His professional life as a sports journalist led to his involvement in the Attackers Club (All Saints). While attending ABFA meetings in the early 1980s in his capacity as a reporter, he noted that the Attackers Team from his community was not represented at meetings. He started relaying the information to the players who were mostly school leavers at that time. By default he began to organise the team and eventually left Bassa fulltime to support the development of the Attackers team.

His current club Young Warriors (started in 1986), was born along similar lines. Many of the young men from All Saints who participated in the Shipwreck League in Grays Green up to the age of 15 years, had no follow-up opportunities. Thus, Young Warriors was created to fill that void. While the Club was his brainchild, his involvement in the organising of the All Saints Community League and the Attackers Club restricted his active involvement. He supplied uniforms etc., but left the active coaching and management to others led by Destin ‘Titiman’ Ralph. Overtime, he became the central and guiding force of the Young Warriors Club which has been a leader and stable force in youth football development including exposure via regional and international tours.

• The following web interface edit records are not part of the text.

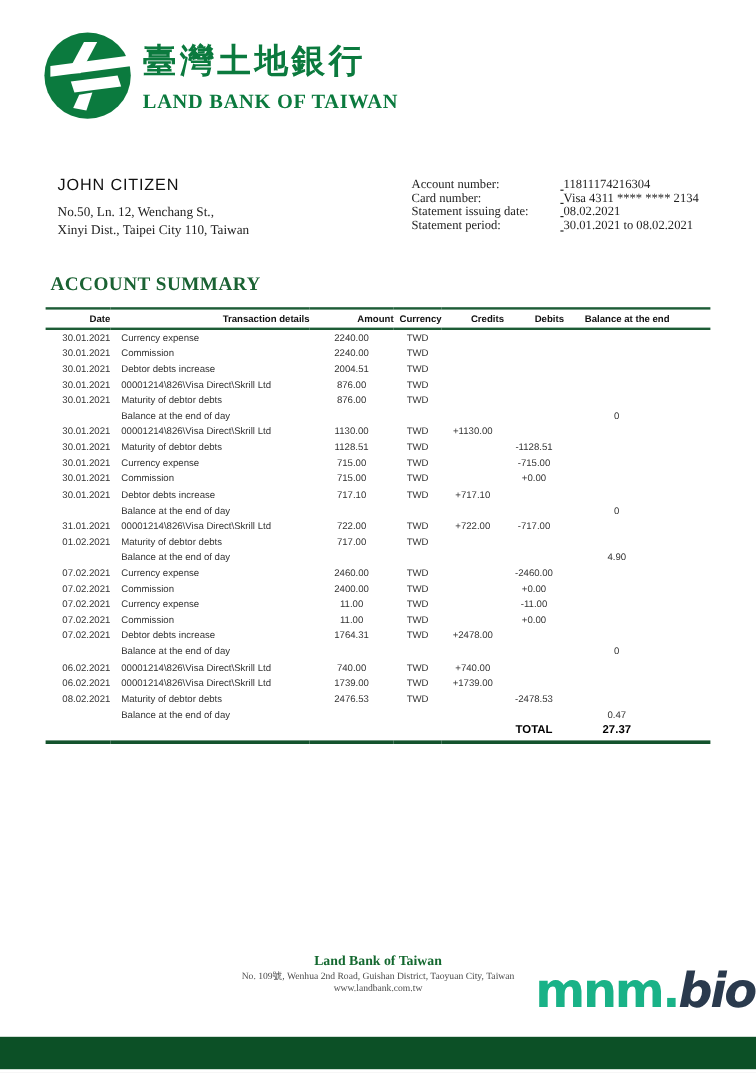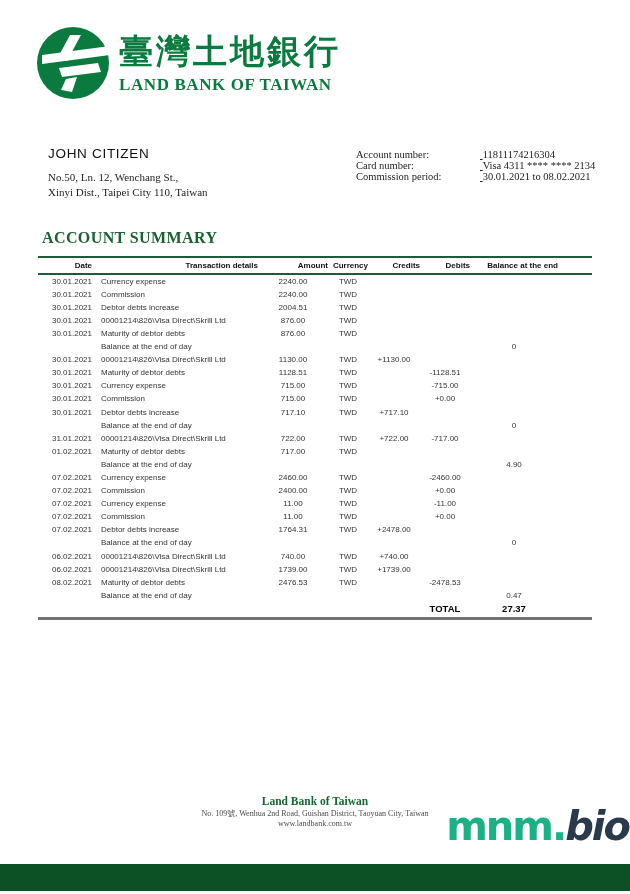--- a/index.html
+++ b/index.html
@@ -9,39 +9,38 @@
     margin:0 auto; overflow:hidden;
     font-family:"Liberation Serif", serif; color:#222;
   }
 
   
   .brand { position:absolute; left:36px; top:26px; display:flex; align-items:center; gap:9px; }
   .logo-wrap { width:74px; height:74px; flex:0 0 auto; }
   .brand-text { display:flex; flex-direction:column; }
   .brand-cn {
     font-family:"Liberation Serif", serif; font-weight:bold;
-    font-size:34px; line-height:42px; letter-spacing:3px; color:#0b7a3e;
+    font-size:28px; line-height:42px; letter-spacing:3px; color:#0b7a3e;
     white-space:nowrap;
-    text-align:center;
   }
   .brand-en {
     font-family:"Liberation Serif", serif; font-weight:bold;
     font-size:17px; letter-spacing:0.6px; color:#0b7a3e; margin-top:2px;
     white-space:nowrap;
   }
 
   
   .holder { position:absolute; left:48px; top:146px; }
   .holder-name {
     font-family:"Liberation Sans", sans-serif; font-size:13.5px;
     letter-spacing:0.7px; color:#111; margin-bottom:9px;
   }
   .holder-addr { font-size:11px; line-height:14.5px; color:#222; }
 
-  .meta { position:absolute; left:356px; top:149px; font-size:10.5px; line-height:11.2px; color:#222;text-decoration:underline; }
+  .meta { position:absolute; left:343px; top:149px; font-size:10.5px; line-height:11.2px; color:#222;text-decoration:underline; }
   .meta-row { white-space:nowrap; }
   .meta-label { display:inline-block; width:124px; }
   .meta-value { display:inline-block; }
 
   
   .summary-title {
     position:absolute; left:42px; top:229px;
     font-family:"Liberation Serif", serif; font-weight:bold;
     font-size:16px; letter-spacing:0.4px; color:#1a6233;
   }
@@ -54,21 +53,21 @@
     border-top:2.5px solid #1d5c36; border-bottom:2.5px solid #1d5c36;
   }
   .summary-table th {
     font-weight:bold; color:#111; text-align:right;
     padding:3px 0 3px 0; font-size:8px;
   }
   .summary-table td { padding:2.6px 0 2.5px 0; text-align:center; line-height:8px; }
   .summary-table td.c0 { text-align:right; padding-left:7px; }
   .summary-table td.c1 { text-align:left; padding-left:9px;margin-top:46px; }
   .summary-table th.c6, .summary-table td.c6 { padding-right:34px; }
-  .summary-table tfoot tr { border-bottom:3px solid #737373; }
+  .summary-table tfoot tr { border-bottom:3px solid #14532d; }
   .summary-table tfoot td {
     font-weight:bold; color:#000; font-size:9.5px; padding:3px 0 4px 0;
   }
   .summary-table tfoot td.c6 { padding-right:34px; }
 
   
   .footer { position:absolute; left:0; top:795px; width:630px; text-align:center; z-index:1; }
   .footer-bank {
     font-family:"Liberation Serif", serif; font-weight:bold;
     font-size:11.5px; color:#13682f; margin-bottom:2px;
@@ -120,21 +119,25 @@
   <div class="meta">
     <div class="meta-row">
       <span class="meta-label">Account number:</span>
       <span class="meta-value">11811174216304</span>
     </div>
     <div class="meta-row">
       <span class="meta-label">Card number:</span>
       <span class="meta-value">Visa 4311 **** **** 2134</span>
     </div>
     <div class="meta-row">
-      <span class="meta-label">Commission period:</span>
+      <span class="meta-label">Statement issuing date:</span>
+      <span class="meta-value">08.02.2021</span>
+    </div>
+    <div class="meta-row">
+      <span class="meta-label">Statement period:</span>
       <span class="meta-value">30.01.2021 to 08.02.2021</span>
     </div>
   </div>
 
   <div class="summary-title">ACCOUNT SUMMARY</div>
 
   <table class="summary-table">
     <colgroup>
       <col style="width:54px">
         <col style="width:166px">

On national football team duties at the ARG 1989. Antigua & Barbuda vs Jamaica

Colin has served as Assistant Manager of the National Football Team (1989-1991). He has served as commentator for both football and cricket and has been among our most prolific sports journalists, with features receiving responses from across the globe. He has also served as a football referee when required during community matches. He has partnered with other distinguished writer King Franki and photographer ‘Bones’ Cumberbatch to produce the well received “Sports World” for the 1984 England tour of the West Indies. He has produced several other sports feature magazines highlighting cricket and football.

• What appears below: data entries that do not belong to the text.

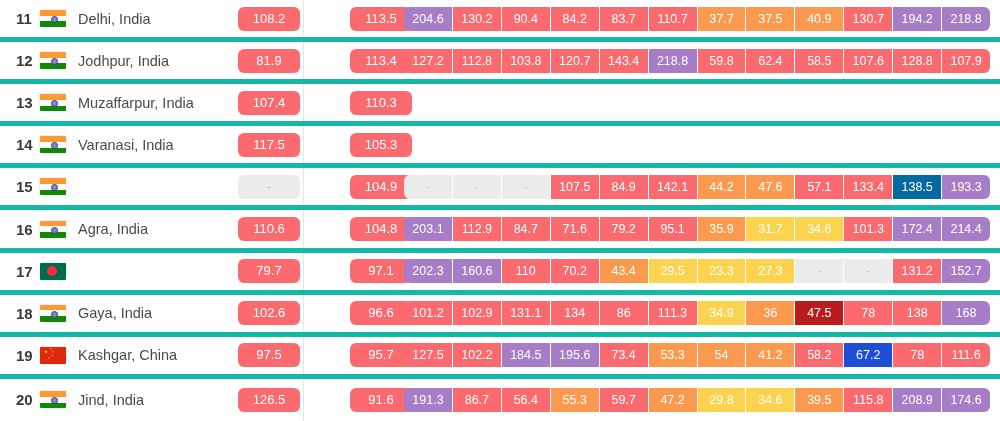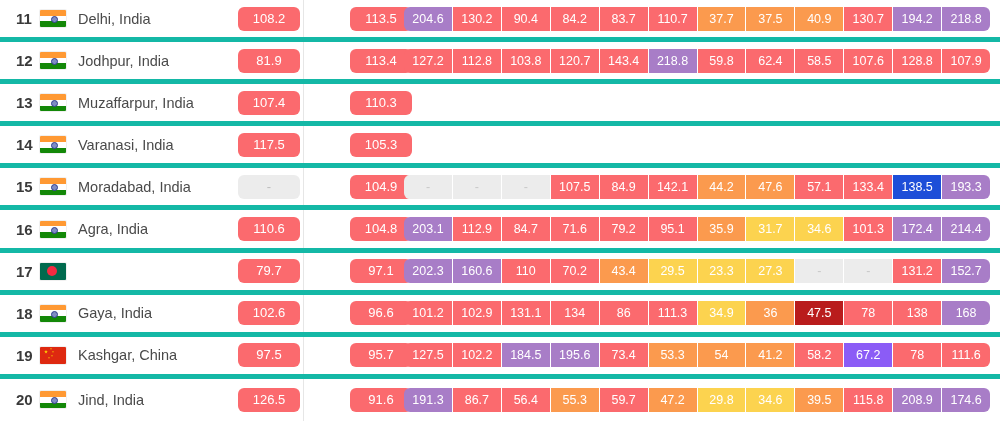--- a/index.html
+++ b/index.html
@@ -255,36 +255,35 @@
     <div class="row">
       <div class="rank">15</div>
       <span class="flag flag-india">
         <span class="flag-in">
           <i class="s1"></i>
           <i class="s2"></i>
           <i class="s3"></i>
         </span>
         <span class="chakra"></span>
       </span>
-      <div class="city">Moradabad, India</div>
       <div class="badge col-a empty" style="background:#fb6a6e">-</div>
       <div class="vdiv"></div>
       <div class="badge col-b" style="background:#fb6a6e">104.9</div>
       <div class="cells">
         <div class="cell empty" style="background:#ececec">-</div>
         <div class="cell empty" style="background:#ececec">-</div>
         <div class="cell empty" style="background:#ececec">-</div>
         <div class="cell" style="background:#fb6a6e">107.5</div>
         <div class="cell" style="background:#fb6a6e">84.9</div>
         <div class="cell" style="background:#fb6a6e">142.1</div>
         <div class="cell" style="background:#fb9a4e">44.2</div>
         <div class="cell" style="background:#fb9a4e">47.6</div>
         <div class="cell" style="background:#fb6a6e">57.1</div>
         <div class="cell" style="background:#fb6a6e">133.4</div>
-        <div class="cell" style="background:#1d4ed8">138.5</div>
+        <div class="cell" style="background:#0369a1">138.5</div>
         <div class="cell" style="background:#a87dc7">193.3</div>
       </div>
     </div>
     <div class="row">
       <div class="rank">16</div>
       <span class="flag flag-india">
         <span class="flag-in">
           <i class="s1"></i>
           <i class="s2"></i>
           <i class="s3"></i>
@@ -378,21 +377,21 @@
       <div class="cells">
         <div class="cell" style="background:#fb6a6e">127.5</div>
         <div class="cell" style="background:#fb6a6e">102.2</div>
         <div class="cell" style="background:#a87dc7">184.5</div>
         <div class="cell" style="background:#a87dc7">195.6</div>
         <div class="cell" style="background:#fb6a6e">73.4</div>
         <div class="cell" style="background:#fb9a4e">53.3</div>
         <div class="cell" style="background:#fb9a4e">54</div>
         <div class="cell" style="background:#fb9a4e">41.2</div>
         <div class="cell" style="background:#fb6a6e">58.2</div>
-        <div class="cell" style="background:#8b5cf6">67.2</div>
+        <div class="cell" style="background:#1d4ed8">67.2</div>
         <div class="cell" style="background:#fb6a6e">78</div>
         <div class="cell" style="background:#fb6a6e">111.6</div>
       </div>
     </div>
     <div class="row">
       <div class="rank">20</div>
       <span class="flag flag-india">
         <span class="flag-in">
           <i class="s1"></i>
           <i class="s2"></i>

Outside of his professional life, James has always been an active member of his community specifically in the areas of activism, sports and culture. These passions would have been ignited in the home and kept alive through the influence of other community minded individuals such as the late Eustace Newton, Keith ‘Bordo’ Colbourne, Uriah Caleb and Starette Martin. This exposure to working in the community, he surmises, may have led to his progression into politics. He recounts that he always saw his own interest in sports as a means of relating to those with similar interests and he was always willing to pass on his experiences as well as help create opportunities for others.

Though approached on earlier occasions, James formally accepted the invitation into the political arena in 2013. He was appointed as Senator in the Upper House in the 2014 Antigua Barbuda Labour Party Administration, and was the party’s standard bearer for the Party in the All Saint’s East & St. Luke’s Constituency in 2018 where he lost by ten (10) votes. Currently, he is preparing to contest once again the All Saints East and St. Luke’s constituency on the ABLP’s ticket.

If elected, he hopes to boost development in the constituency through ‘job creation, educational advancement, better health care, improved housing opportunities; grassroots and elite sports advancement; more cultural and social prowess and overall a better standard of life and livelihood’. One desire he has is to establish a metal manufacturing plant within the constituency through the assistance of a registered investor from the Dominican Republic. This venture, he notes, would have a positive impact on the socio-economic conditions in the community as it would create long term employment.

James acknowledges that it will be challenging trying to satisfy the expectations of every constituent but points out that he is committed to doing his best. He posits that his humble upbringing has been instrumental in making him more empathetic towards the plight of the people and ‘the desire to reach out and assist someone, a cause, the community or the nation is close to my heart’.